═══ WORKING DATA

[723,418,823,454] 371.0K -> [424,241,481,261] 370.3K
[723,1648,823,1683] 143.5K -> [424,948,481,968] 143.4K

══════
═══ WORKING DATA

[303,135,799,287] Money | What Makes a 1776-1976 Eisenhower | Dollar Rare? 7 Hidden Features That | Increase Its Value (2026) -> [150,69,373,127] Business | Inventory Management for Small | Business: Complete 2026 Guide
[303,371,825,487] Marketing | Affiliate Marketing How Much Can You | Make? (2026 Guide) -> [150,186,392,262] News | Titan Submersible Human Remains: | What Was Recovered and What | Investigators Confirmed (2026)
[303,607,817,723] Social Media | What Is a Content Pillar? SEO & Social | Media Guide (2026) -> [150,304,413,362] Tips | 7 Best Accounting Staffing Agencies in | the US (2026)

══════
═══ WORKING DATA

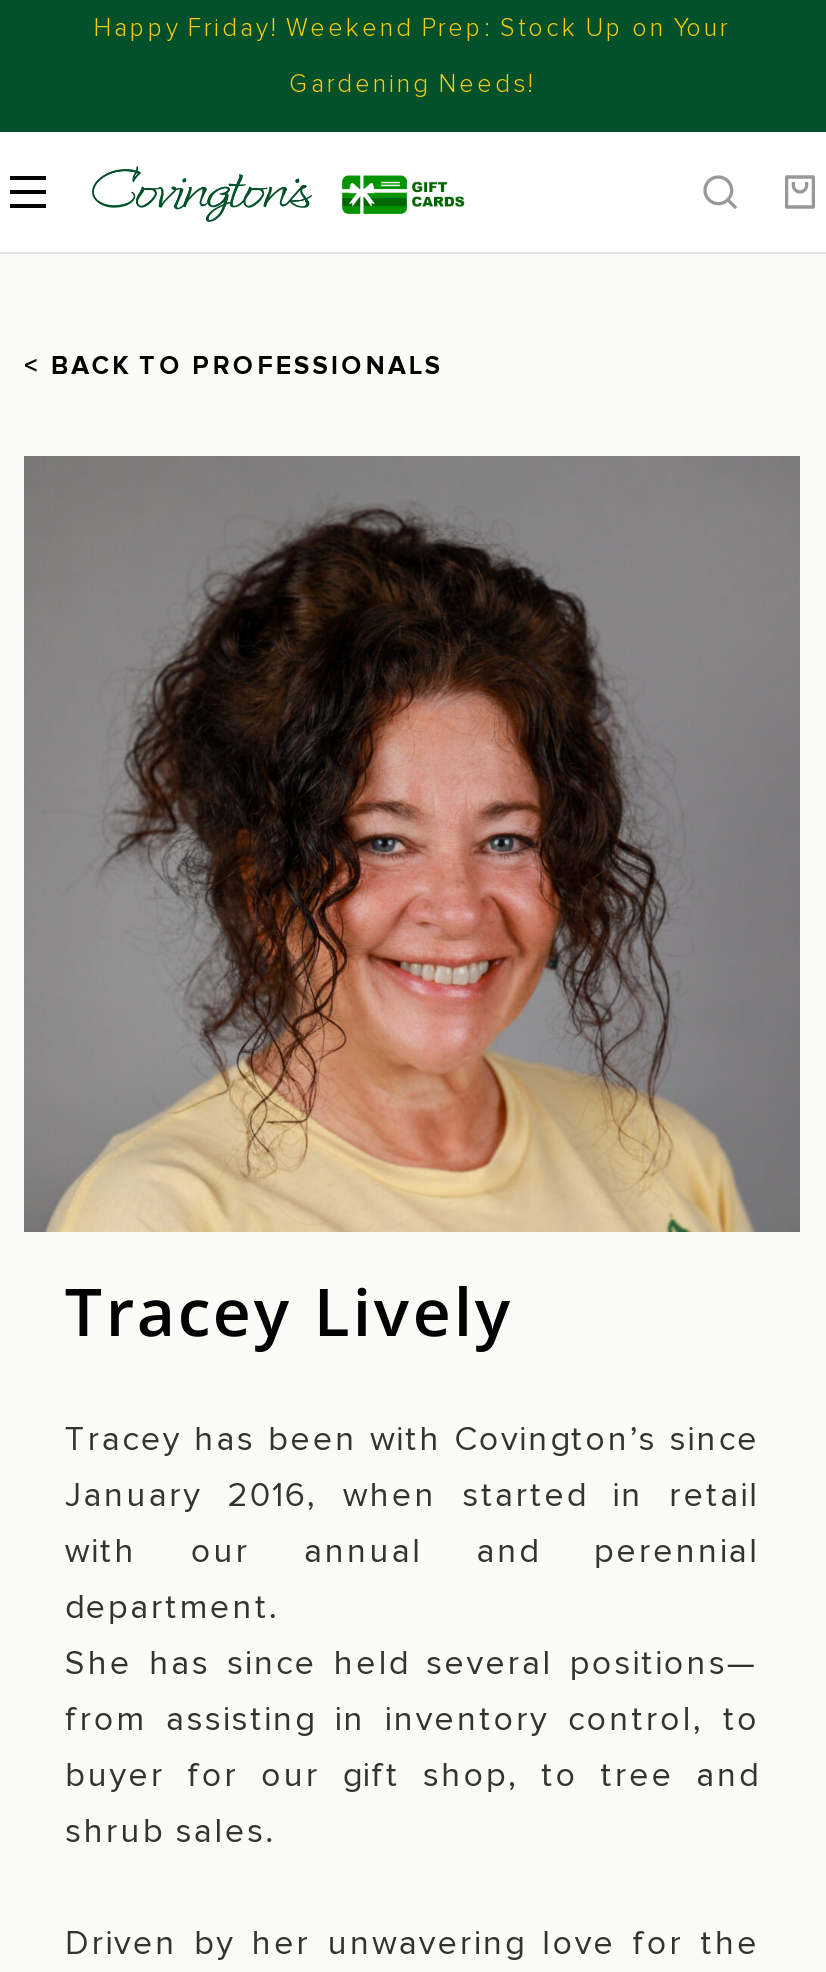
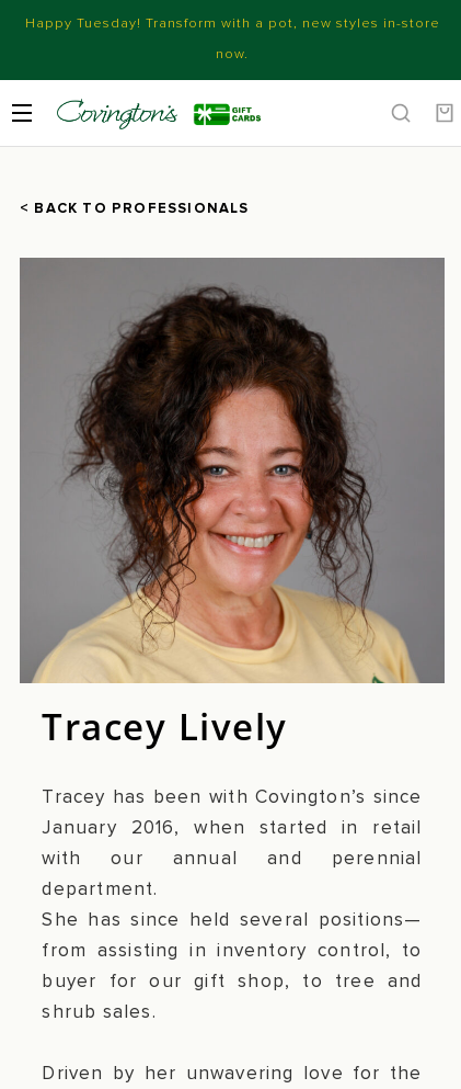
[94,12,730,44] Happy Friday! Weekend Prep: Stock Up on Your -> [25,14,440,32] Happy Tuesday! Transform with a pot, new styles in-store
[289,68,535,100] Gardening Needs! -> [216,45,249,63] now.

══════

## WHAT YOU HAVE TO DO
Look through the entries for lines containing the word "Guide" and return each one.

## ANSWER SECTION
[303,135,799,287] Money | What Makes a 1776-1976 Eisenhower | Dollar Rare? 7 Hidden Features That | Increase Its Value (2026) -> [150,69,373,127] Business | Inventory Management for Small | Business: Complete 2026 Guide
[303,371,825,487] Marketing | Affiliate Marketing How Much Can You | Make? (2026 Guide) -> [150,186,392,262] News | Titan Submersible Human Remains: | What Was Recovered and What | Investigators Confirmed (2026)
[303,607,817,723] Social Media | What Is a Content Pillar? SEO & Social | Media Guide (2026) -> [150,304,413,362] Tips | 7 Best Accounting Staffing Agencies in | the US (2026)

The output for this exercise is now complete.